Catch up with what's good from Python 3.6 to 3.11

And you don't even have to use most of it

May 02, 2023

String interpolation
Type hints on variables
Ordered dicts by default
The secrets module to safe random generation
A new number format
Making asyncio usable
Data classes
datetime.fromisoformat()
Lazy type annotations
The walrus operator
Positional only arguments
Debugging with f-string
Merging dicts
Type Hinting Generics In Standard Collections
Stable annual release cadence
String methods to remove prefixes and suffixes
Stuff you shouldn't use
Better error messages
Pattern matching
Type Unions
zip(strict=True)
OpenSSL 1.1.1 is required
Keyword arguments on dataclasses
22% better perfs
Exception groups and except*
The tomllib module
glob can filter directories

Time flies

It seems that last week they were talking about migrating from Python 2 to Python 3, and today we are on Python 3.11.

Despite loving to read each new change log and making a point in testing release candidates, I understand a huge part of the devs have not time nor desire for that.

They have stuff to code, and lives to live.

So this article is going to go through all the releases from 3.6 to 3.11 and list what I think you should know about each of them.

I won't list everything. In fact, I won't list most things.

Some major changes will be skipped completely, while we will talk about things that seem minor, because we believe a lot of people will find that useful or interesting.

Yes asynchronous generators and regex possessive quantifiers are cool, but I have a hunch most readers are more interested in string formatting.

Python 3.6

While 3.6 has reached end-of-life and therefore is not supported anymore, it brought significant changes to Python syntax and I'm still meeting people that never heard of them.

The most popular is far:

The f-strings

While PEP 498 is technically titled "Literal String Formatting", nobody calls them that way. "f-string" has won the battle of names.

f-strings are Python's way of doing string interpolation, a very convenient syntax to format string. Forget about %s or .format(), you can now use variable names directly into strings literals if you use the f prefix:

>>> product = "bread"
>>> price = 10
>>> print(f"The {product} costs ${price}")
The bread cost $10

You can use code in the curly brackets:

>>> product = "bread"
>>> price = 10
>>> print(f"2 {product.upper()}s costs ${price * 2}")
2 breads cost $20

And even .format()'s mini formatting language:

>>> product = "bread"
>>> price = 10
>>> print(f"The {product} costs ${price:.2f}")
The bread costs $10.00

It's really nice for dates:

>>> import datetime as dt
>>> print(f"Today is {dt.date.today():%m/%d/%Y}")
Today is 05/01/2023

Type hints on variables

Since Python 3, you can put annotations on function parameters. In theory, you can put anything in there. In practice, the community mostly uses it to put information about the types of the expected arguments.

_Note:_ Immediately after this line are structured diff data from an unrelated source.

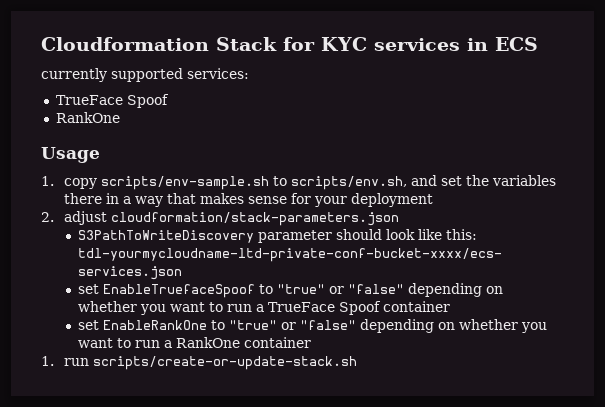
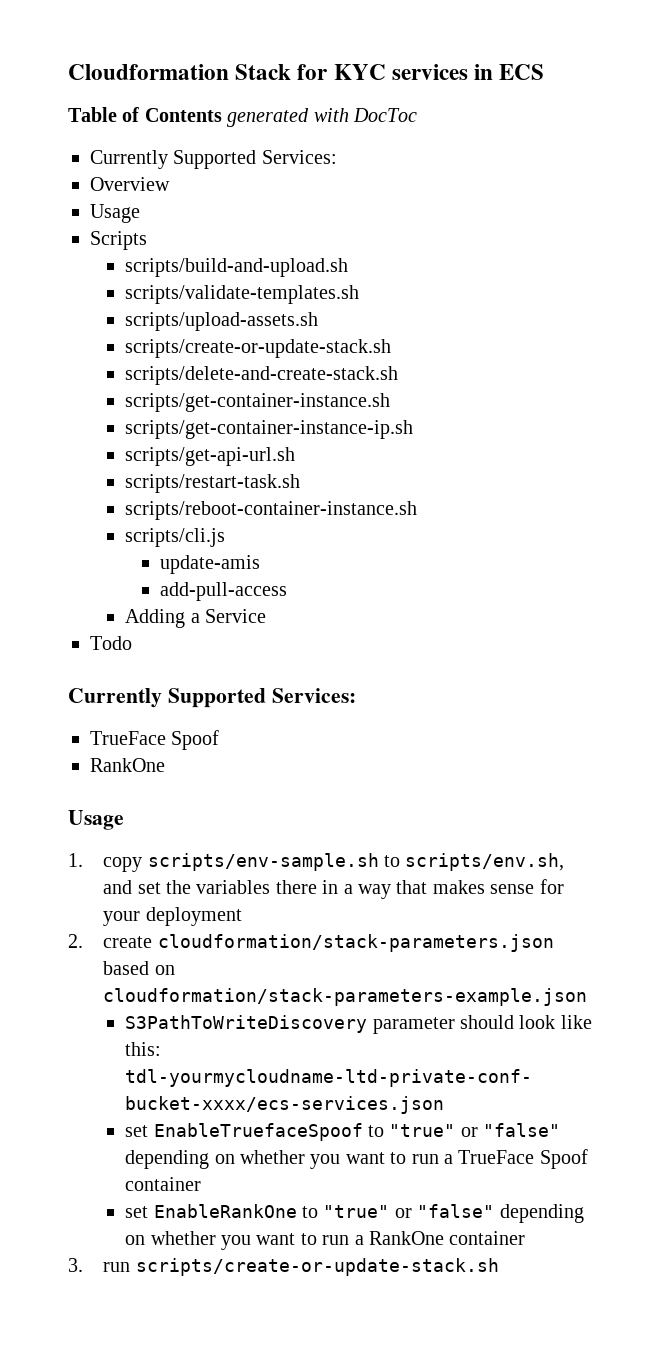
[41,68,249,82] currently supported services: -> [68,107,417,127] [90,150,337,169] [90,177,170,191] [90,204,140,223] [90,231,147,250] [125,258,349,277] [125,285,360,304] [125,312,319,331] [125,339,392,358] [125,366,399,385] [125,393,391,412] [125,420,414,439] [125,447,296,466] [125,474,301,493] [125,501,418,520] [125,528,226,547] [160,555,261,574] [160,582,288,601] [125,609,266,628] [90,636,132,650] [68,688,356,708] Table of Contents generated with DocToc // Currently Supported Services: // Overview // Usage // Scripts // scripts/build-and-upload.sh // scripts/validate-templates.sh // scripts/upload-assets.sh // scripts/create-or-update-stack.sh // scripts/delete-and-create-stack.sh // scripts/get-container-instance.sh // scripts/get-container-instance-ip.sh // scripts/get-api-url.sh // scripts/restart-task.sh // scripts/reboot-container-instance.sh // scripts/cli.js // update-amis // add-pull-access // Adding a Service // Todo // Currently Supported Services:
[63,211,107,225] adjust -> [103,936,153,948] create
(399, 219) none -> [103,961,175,975] [103,988,588,1006] based on cloudformation/stack-parameters-example.json
[41,356,54,366] 1. -> [68,1258,83,1272] 3.

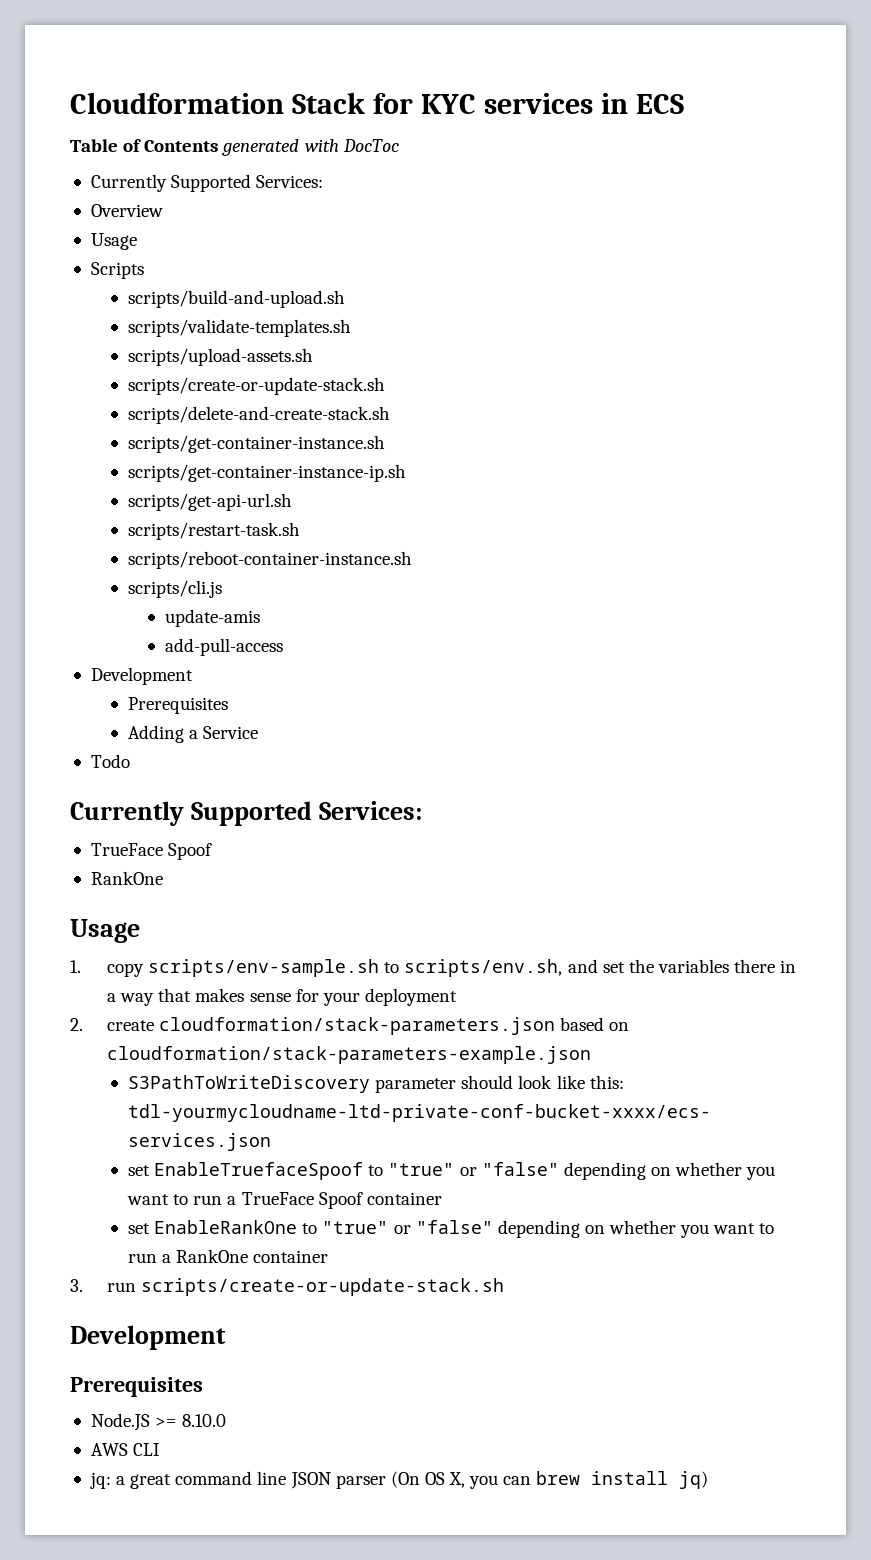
(288, 591) none -> [90,667,193,685] [127,697,228,714] // Development // Prerequisites
(499, 1267) none -> [70,1325,226,1350] [70,1377,203,1397] [90,1413,227,1431] [90,1443,161,1456] [89,1471,709,1489] // Development // Prerequisites // Node.JS >= 8.10.0 // AWS CLI // jq: a great command line JSON parser (On OS X, you can brew install jq)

With 3.6, this ability extends to regular variables, so you can do:

price: float = 10

Remember the following, though:

This does nothing to your code. Python will not use the information to do anything, it will just store it. It's executable documentation.
This is completely optional. And even if you use it, you don't have to use it in all the code. A few places is alright. Or not at all.
You will only benefit from it if you use an editor with good support for type hints (such as PyCharm, VSCode, etc) or a type checker (like mypy).

Ordered dicts by default

I'm cheating, since Python 3.7 is when this change has been officially accepted. But practically, CPython 3.6 already comes with it.

In Python 3.5 and bellow, if you created a dictionary, the order of insertion was not guaranteed:

>>> users = {}
>>> users['Zulu'] = 1
>>> users['Alpha'] = 2
>>> users
{'Alpha': 2, 'Zulu': 1}

And now it is:

>>> users = {}
>>> users['Zulu'] = 1
>>> users['Alpha'] = 2
>>> users
{'Zulu': 1, 'Alpha': 2}

This means that collections.OrderedDict is rarely useful nowadays.

The secrets module

Not a secret module, but a module named "secrets".

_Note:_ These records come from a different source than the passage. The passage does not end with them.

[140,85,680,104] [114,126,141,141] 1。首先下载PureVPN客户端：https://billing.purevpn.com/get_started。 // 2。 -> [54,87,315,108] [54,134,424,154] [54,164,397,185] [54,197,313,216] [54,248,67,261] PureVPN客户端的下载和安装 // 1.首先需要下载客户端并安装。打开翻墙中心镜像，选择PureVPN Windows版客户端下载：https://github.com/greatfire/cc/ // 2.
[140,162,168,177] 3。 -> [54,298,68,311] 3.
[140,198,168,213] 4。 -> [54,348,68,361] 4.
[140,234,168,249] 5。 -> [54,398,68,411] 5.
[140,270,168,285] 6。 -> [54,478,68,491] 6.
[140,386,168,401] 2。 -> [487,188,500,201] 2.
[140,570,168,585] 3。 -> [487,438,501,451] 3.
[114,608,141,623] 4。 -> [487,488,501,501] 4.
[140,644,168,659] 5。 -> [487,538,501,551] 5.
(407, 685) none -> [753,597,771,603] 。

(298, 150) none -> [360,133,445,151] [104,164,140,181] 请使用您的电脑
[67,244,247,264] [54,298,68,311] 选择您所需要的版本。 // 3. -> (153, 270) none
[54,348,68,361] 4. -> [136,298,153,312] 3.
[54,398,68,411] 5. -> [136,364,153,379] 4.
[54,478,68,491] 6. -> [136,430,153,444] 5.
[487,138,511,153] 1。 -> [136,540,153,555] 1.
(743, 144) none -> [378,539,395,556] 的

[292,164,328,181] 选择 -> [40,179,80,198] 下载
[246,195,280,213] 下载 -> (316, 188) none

Python ships with an excellent "random" module, to generate pseudo-random data. While it's excellent for making games or shuffling playlists, it's been used in the past to generate keys and passwords.

That's a problem, because the "random" module is not designed for that at all, and it's a security risk.

There are better alternatives to install, but "random" is in the stdlib, so it's tempting to use it. To solve that problem, a cryptographically secure "secrets" module has been added:

>>> import secrets
>>> secrets.token_hex()
'9839d9d3a240ff39e0dc0a449bb8378b92cf1a8f6e0d626a397cb280ce4723c1'
>>> secrets.choice(["Schrödinger", "Pavlov"]) + " Team"
'Schrödinger Team'
>>> secrets.choice(["Schrödinger", "Pavlov"]) + " Team"
'Pavlov Team'

A new number format

Although it's not a very well-known feature, Python could always let you write number literals in different ways. E.G., you can write the number "35" in different bases:

>>> 0x23
35
>>> 0o43
35
>>> 0b100011
35
>>> 0x23 == 0b100011 == 0o43 == 35
True

Python 3.6 just add some readability into the mix, letting you insert a "_" in any number to make some part of it stand up. E.G., if you want to separate the thousands:

>>> 1_000_000_000
1000000000

This doesn't change anything to the value, it's just a visual thing you may use in your code to make numbers clearer.

Python 3.7

At the time this article is being written, 3.7 is the oldest supported version of Python.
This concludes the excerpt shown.